> **Description of the task**
Reproduce every line of the material below exactly. No pictures belong in the copy.
--- START ---
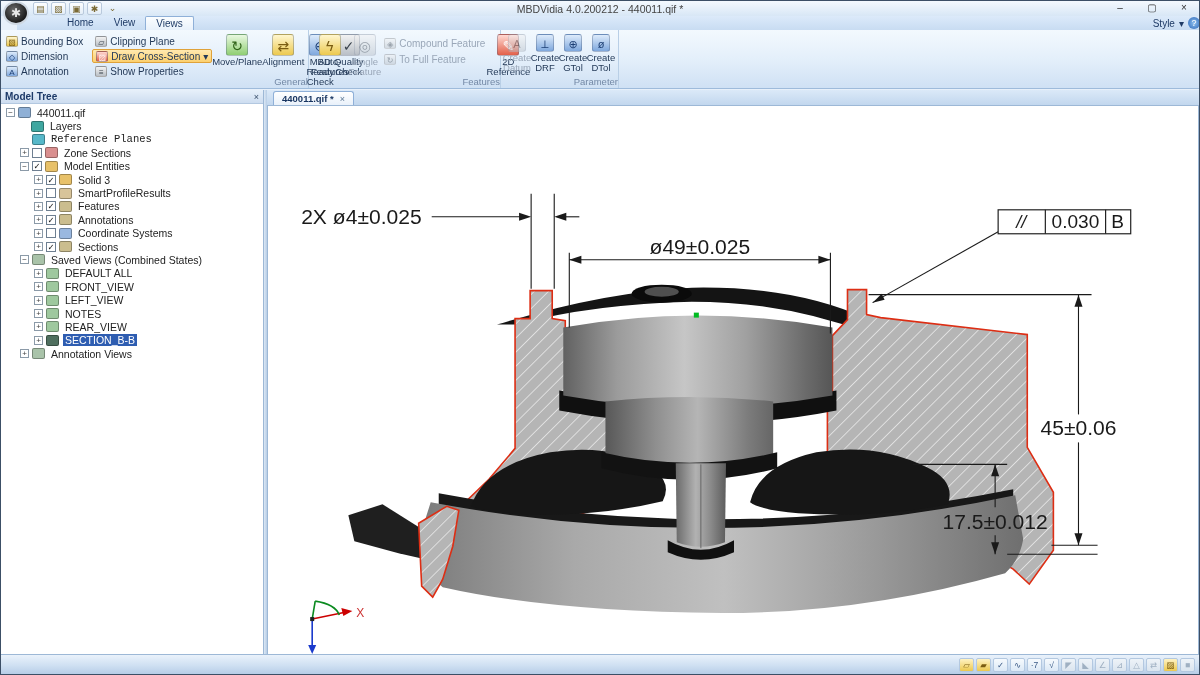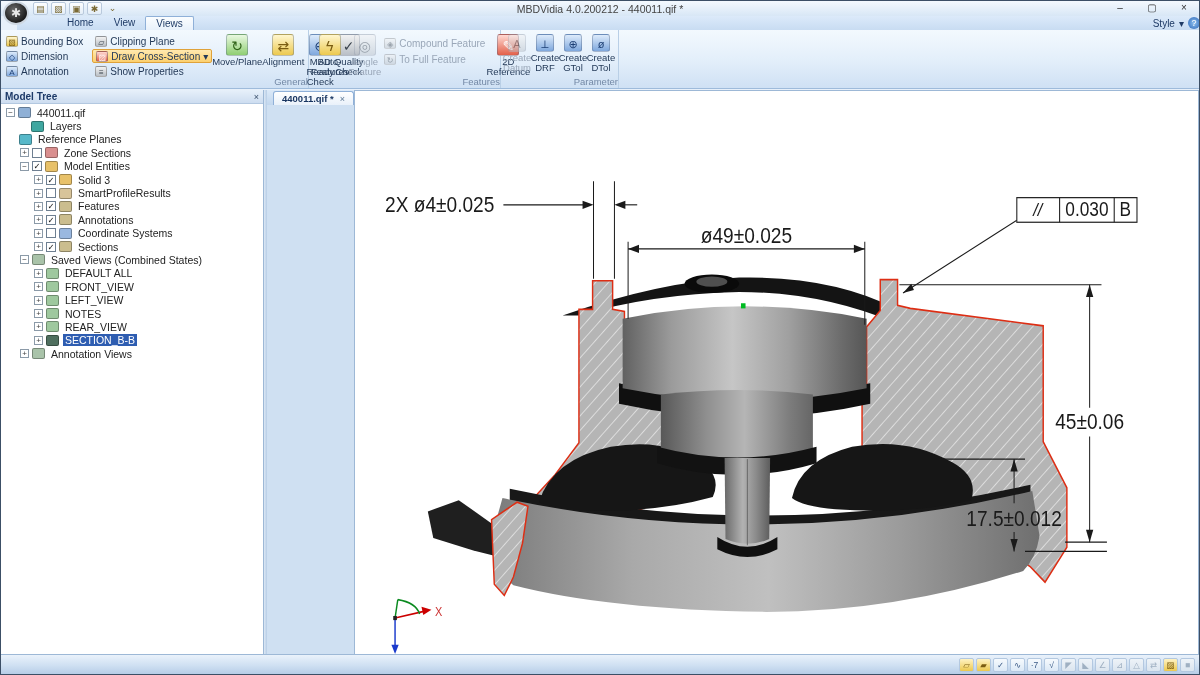--- a/index.html
+++ b/index.html
@@ -76,7 +76,7 @@
   .splitter { width:3px; background:linear-gradient(90deg,#dce8f5,#b7cde6); }
 
   
-  .doc { flex:1; display:flex; background:#cfe0f2; }
+  .doc { flex:1; display:flex; flex-direction:column; background:#cfe0f2; }
   .dtabs { height:15px; background:linear-gradient(#dbe9f8,#c2d7ee); display:flex; align-items:flex-end; padding-left:6px; }
   .dtab { height:14px; background:linear-gradient(#ffffff,#e9f1fa); border:1px solid #8fb0d8; border-bottom:none;
     border-radius:3px 3px 0 0; display:flex; align-items:center; gap:6px; padding:0 8px; font-size:9.5px;

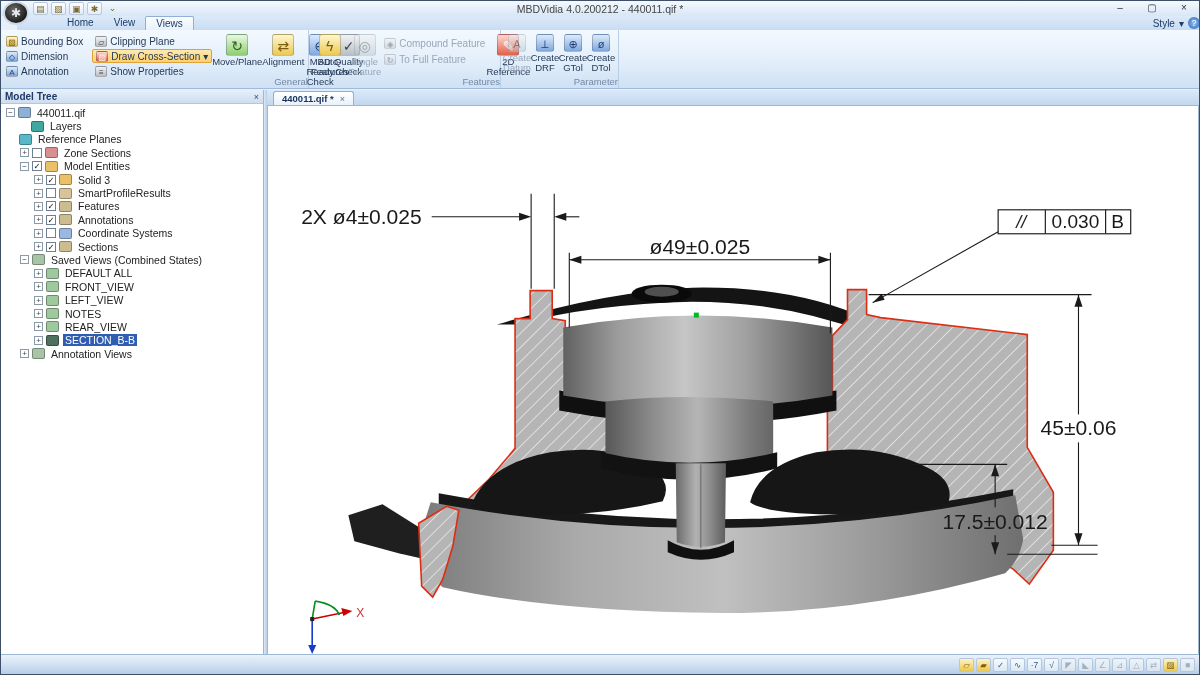--- a/index.html
+++ b/index.html
@@ -248,7 +248,7 @@
     <span class="tico" style="background: rgb(63, 167, 160);"></span>
     <span class="tlab">Layers</span>
   </div>
-        <div class="trow" style="padding-left: 6px;">
+        <div class="trow" style="padding-left: 19px; font-family: Liberation Mono, monospace;">
     <span class="texp none"></span>
 
     <span class="tico" style="background: rgb(87, 184, 201);"></span>

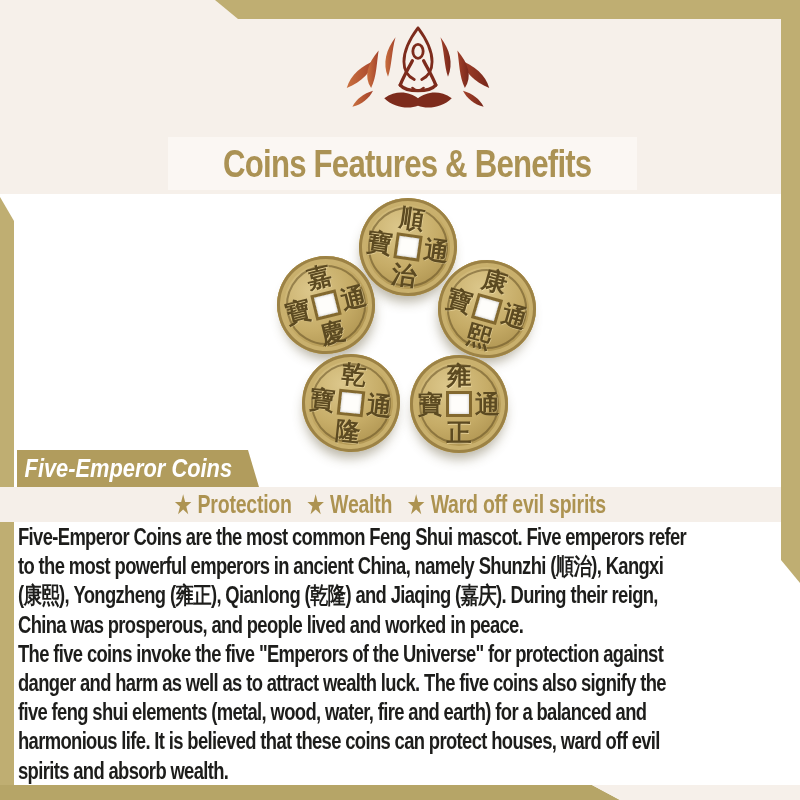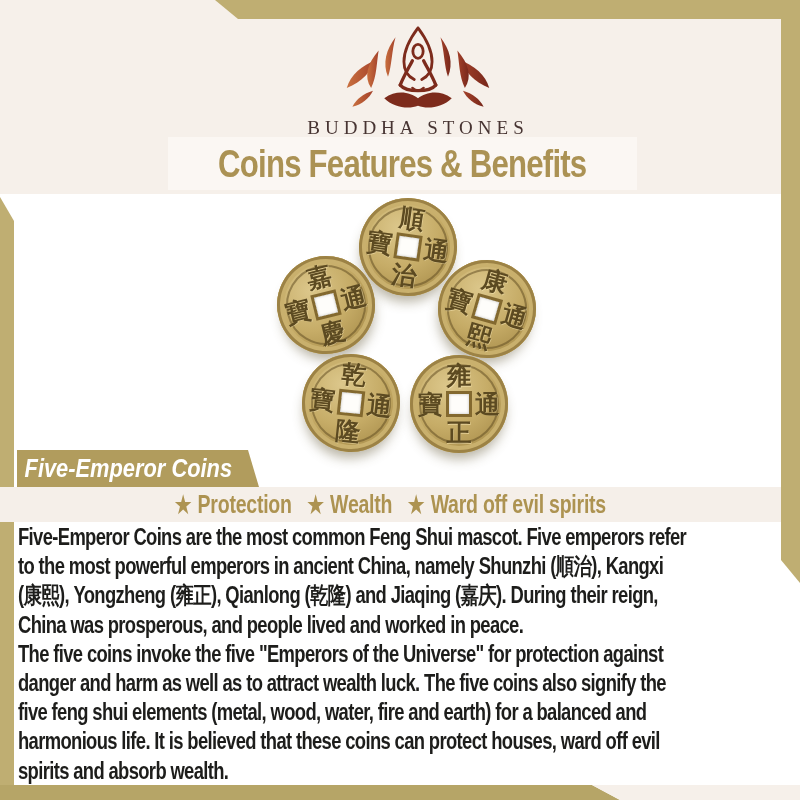--- a/index.html
+++ b/index.html
@@ -101,7 +101,6 @@
       <path d="M44,77 C58,67 72,71 80,77 C88,71 102,67 116,77 C106,87 90,89 80,85 C70,89 54,87 44,77 Z" fill="#7d2b1c"></path>
     </svg>
   </div>
-  <div class="brand-name">BUDDHA STONES</div>
 
   <div class="title-box">
     <div class="page-title">Coins Features &amp; Benefits</div>

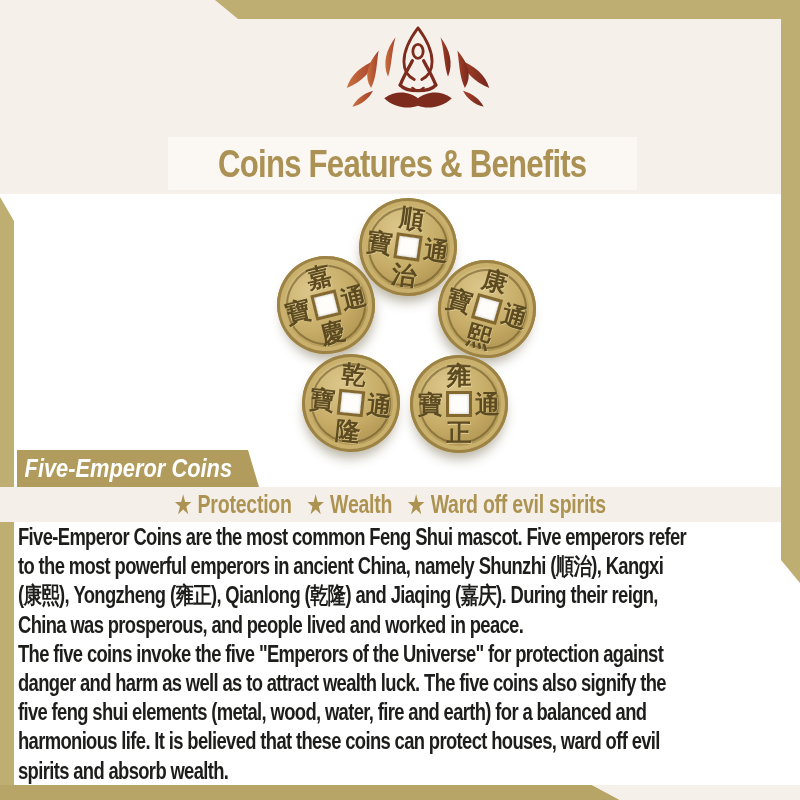--- a/index.html
+++ b/index.html
@@ -8,7 +8,7 @@
   
   .header-panel{position:absolute;left:0;top:0;width:781px;height:194px;background:#f6f0ea;}
   .title-box{position:absolute;left:168px;top:137px;width:469px;height:53px;background:#fbf7f3;
-             display:flex;align-items:center;justify-content:center;}
+             display:flex;align-items:center;justify-content:flex-end;}
   .page-title{font-weight:bold;font-size:39px;letter-spacing:-1px;color:#ab9254;white-space:nowrap;
               transform:scaleX(0.8);}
--- END ---
> **Answer to this exercise**
--- a/index.html
+++ b/index.html
@@ -76,7 +76,7 @@
   .splitter { width:3px; background:linear-gradient(90deg,#dce8f5,#b7cde6); }
 
   
-  .doc { flex:1; display:flex; background:#cfe0f2; }
+  .doc { flex:1; display:flex; flex-direction:column; background:#cfe0f2; }
   .dtabs { height:15px; background:linear-gradient(#dbe9f8,#c2d7ee); display:flex; align-items:flex-end; padding-left:6px; }
   .dtab { height:14px; background:linear-gradient(#ffffff,#e9f1fa); border:1px solid #8fb0d8; border-bottom:none;
     border-radius:3px 3px 0 0; display:flex; align-items:center; gap:6px; padding:0 8px; font-size:9.5px;

--- a/index.html
+++ b/index.html
@@ -248,7 +248,7 @@
     <span class="tico" style="background: rgb(63, 167, 160);"></span>
     <span class="tlab">Layers</span>
   </div>
-        <div class="trow" style="padding-left: 6px;">
+        <div class="trow" style="padding-left: 19px; font-family: Liberation Mono, monospace;">
     <span class="texp none"></span>
 
     <span class="tico" style="background: rgb(87, 184, 201);"></span>

--- a/index.html
+++ b/index.html
@@ -101,7 +101,6 @@
       <path d="M44,77 C58,67 72,71 80,77 C88,71 102,67 116,77 C106,87 90,89 80,85 C70,89 54,87 44,77 Z" fill="#7d2b1c"></path>
     </svg>
   </div>
-  <div class="brand-name">BUDDHA STONES</div>
 
   <div class="title-box">
     <div class="page-title">Coins Features &amp; Benefits</div>

--- a/index.html
+++ b/index.html
@@ -8,7 +8,7 @@
   
   .header-panel{position:absolute;left:0;top:0;width:781px;height:194px;background:#f6f0ea;}
   .title-box{position:absolute;left:168px;top:137px;width:469px;height:53px;background:#fbf7f3;
-             display:flex;align-items:center;justify-content:center;}
+             display:flex;align-items:center;justify-content:flex-end;}
   .page-title{font-weight:bold;font-size:39px;letter-spacing:-1px;color:#ab9254;white-space:nowrap;
               transform:scaleX(0.8);}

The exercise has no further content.